Cuando la pubertad reabre las puertas de la sexualidad se inicia un camino de experimentación. En épocas anteriores a internet, chicas y chicos de todo el mundo buscaban como podían información que les diera una pauta acerca de ese misterio: ¿qué es hacerlo? Y, una vez conseguían alguna pista sobre el qué, aparecían más preguntas: ¿cómo se hace? ¿Hace daño? ¿Qué tengo que sentir? ¿Y si no me gusta? Y así, decenas de otras cuestiones.
La adolescencia, que muchas personas romantizan en la edad adulta, es una etapa de la vida preñada de dudas, dificultades e inseguridad. A las continuas comparaciones que acarrean tanta desdicha se suma el desconocimiento por lo que ya asoma la cabeza, el mundo adulto, mientras se realiza un penoso trabajo de duelo por la infancia abandonada. Y, mientras tanto, los reclamos de una sexualidad desatada se abren paso como pueden, casi siempre a trompicones, torpemente. Por eso se hace tan necesaria una guía, un modelo, un manual que explique cómo deberían ser las cosas. Y esa guía ya no pueden ser los modelos parentales.
Desde que internet se ha vuelto omnipresente en nuestras vidas, esa guía, ese modelo, ese manual que explica cómo deben ser las cosas en materia de sexualidad se llama pornografía. El porno, que lo ha invadido todo (la publicidad, la música pop, un mercado de consumo que apela a los cuerpos sexuados como escaparate para vender cualquier cosa), pasa por ser alfa y omega de la sexualidad. Dime cómo quieres gozar y te diré cómo hacerlo, parece ser la promesa. Y ahí van millones de adolescentes de todo el mundo, a mirar cómo se hace aquello que, de otra manera, tendrían que aprender con la educación y la práctica, aquello que implica la exploración, en descubrimiento, el conocimiento y el re-conocimiento de un cuerpo otro, de una realidad diversa, de una otredad inquietante a la vez que excitante. El porno te resuelve el problema, lo que también se traduce como el porno te responde las preguntas.
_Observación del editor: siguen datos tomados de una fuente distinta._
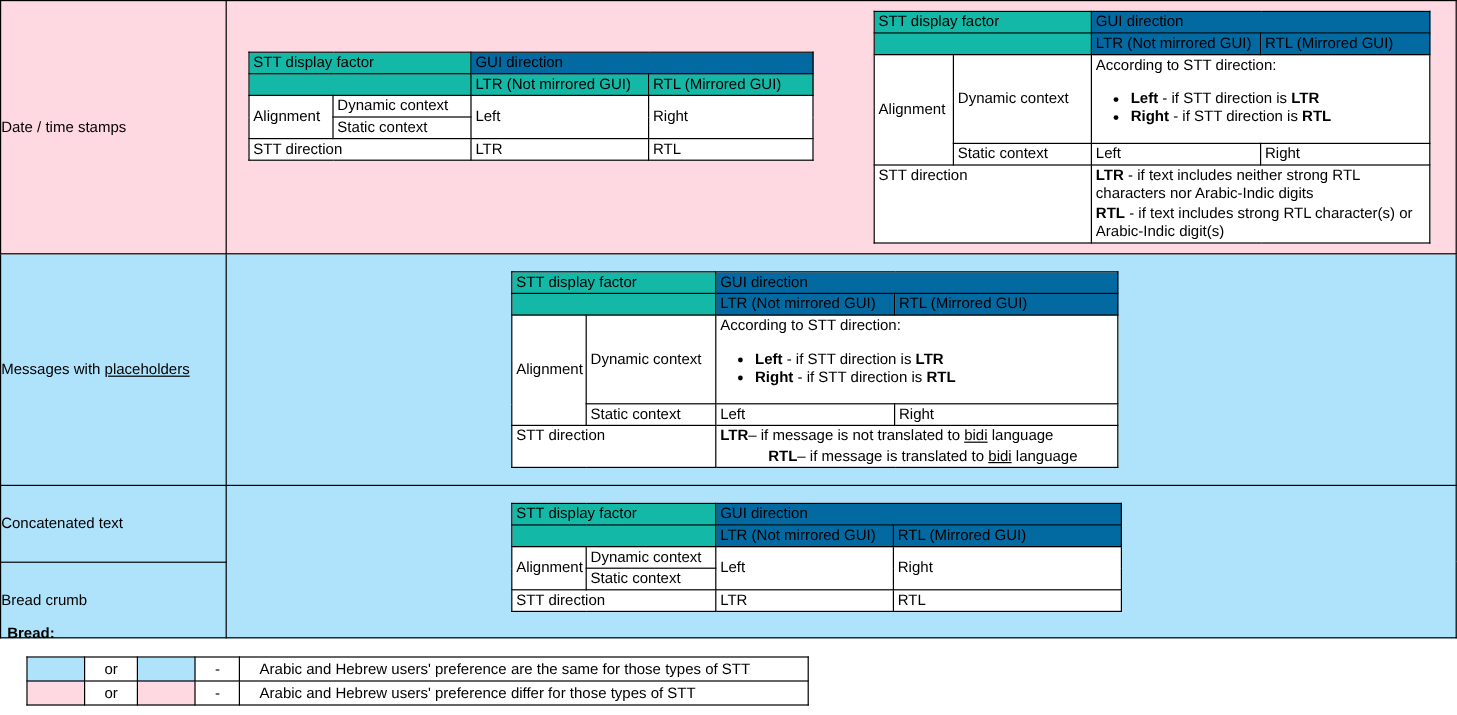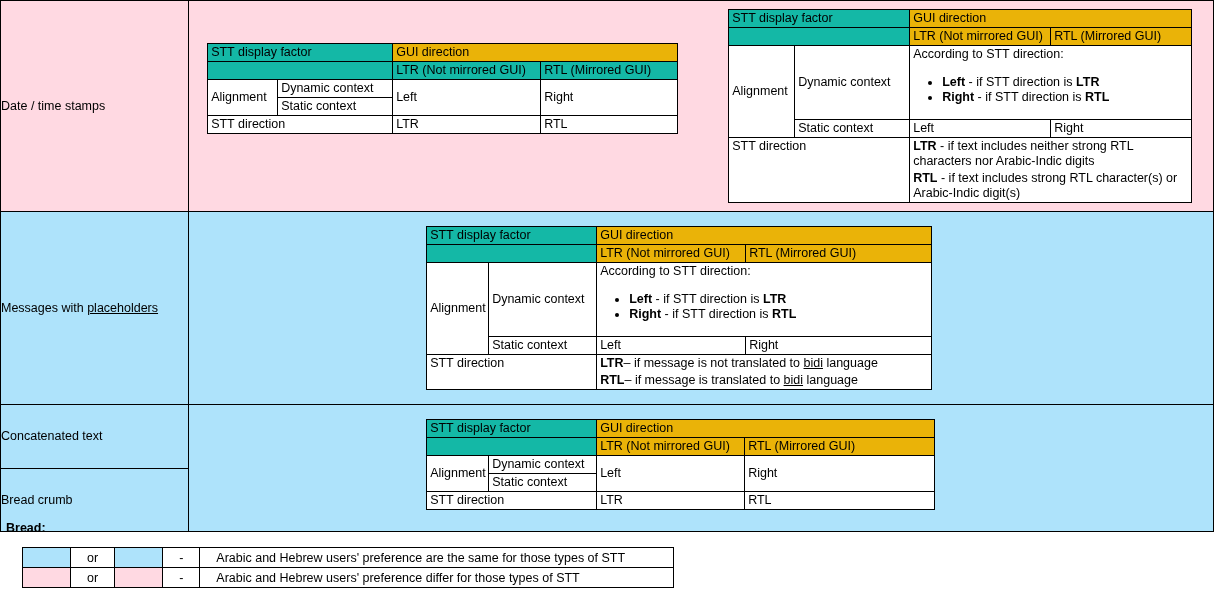--- a/index.html
+++ b/index.html
@@ -55,21 +55,21 @@
   }
   table.inner td, table.inner th {
     border: 1px solid #000000;
     padding: 1px 3px;
     vertical-align: middle;
     font-weight: normal;
     text-align: left;
     line-height: 1.2;
   }
   .hdr {
-    background: #eab308;
+    background: #0369a1;
     text-align: center;
   }
   .hdr-left {
     background: #14b8a6;
     text-align: left;
   }
   .ctr { text-align: left; }
   .b { font-weight: bold; }
   ul.blist {
     margin: 13px;
@@ -317,21 +317,21 @@
                   <td>Static context</td>
                   <td class="b ctr">Left</td>
                   <td class="b ctr">Right</td>
                 </tr>
                 <tr>
                   <td colspan="2" style="vertical-align:top;">STT direction</td>
                   <td colspan="2">
                     <div>
                       <span class="b">LTR</span><span>– if message is not translated to </span><span class="u">bidi</span><span> language</span>
                     </div>
-                    <div style="margin-top:2px;">
+                    <div style="margin-top:2px;margin-left:40px;">
                       <span class="b">RTL</span><span>– if message is translated to </span><span class="u">bidi</span><span> language</span>
                     </div>
                   </td>
                 </tr>
               </tbody>
             </table>
           </div>
         </td>
       </tr>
La mala noticia es que cuando nos quedamos sin preguntas el mundo acaba siendo como dicen que es quienes ofrecen las respuestas, quienes obturan nuevas preguntas, quienes boicotean cualquier afán de experimentación. Por eso la sexualidad es, hoy por hoy, equivalente a la pornografía. O, como mucho, algo de lo que entiende la sexología. Y el asunto se agrava cuando ya no son sólo las personas adolescentes quienes acuden a la pornografía como quienes consultaban al oráculo en Delfos, sino adultas que ya cuentan o sobrepasan con creces los cuarenta años, pero que, como aquellas púberes, creen que en las prácticas de esa industria se hallan las respuestas a sus anhelos.
Cada vez escuchamos más y más, en el marco de la consulta, malestares derivados de no poder lo que propone el porno. Personas adultas sufren y vivencian con preocupación ya no su inadaptación a los cánones estéticos de la industria cárnica de la pornografía, sino y sobre todo el no llegar a los estándares que dictan esos vídeos, que presentan un abanico de prácticas basadas en el falocentrismo y la explotación y maltrato de niñas y mujeres, del que también se derivan las consecuencias indeseadas del uso y abuso de esas prácticas (cosificación de los cuerpos incluido el propio, desafección en las relaciones sexuales, falta de deseo o bajón repentino durante el coito, etc.).
Pretender un sexo adolescente después de los 40 es una manera más de alineación del cuerpo propio y de las formas deseantes de la sexualidad no normativa. Creer que hay una manera de hacerlo es propio de los años en que buscábamos esa guía, esa respuesta que taponara la pregunta. Ser adolescente más allá de los 40, en cualquier aspecto, es sinónimo de falta de desarrollo cognitivo, la llave de acceso al desarrollo experiencial.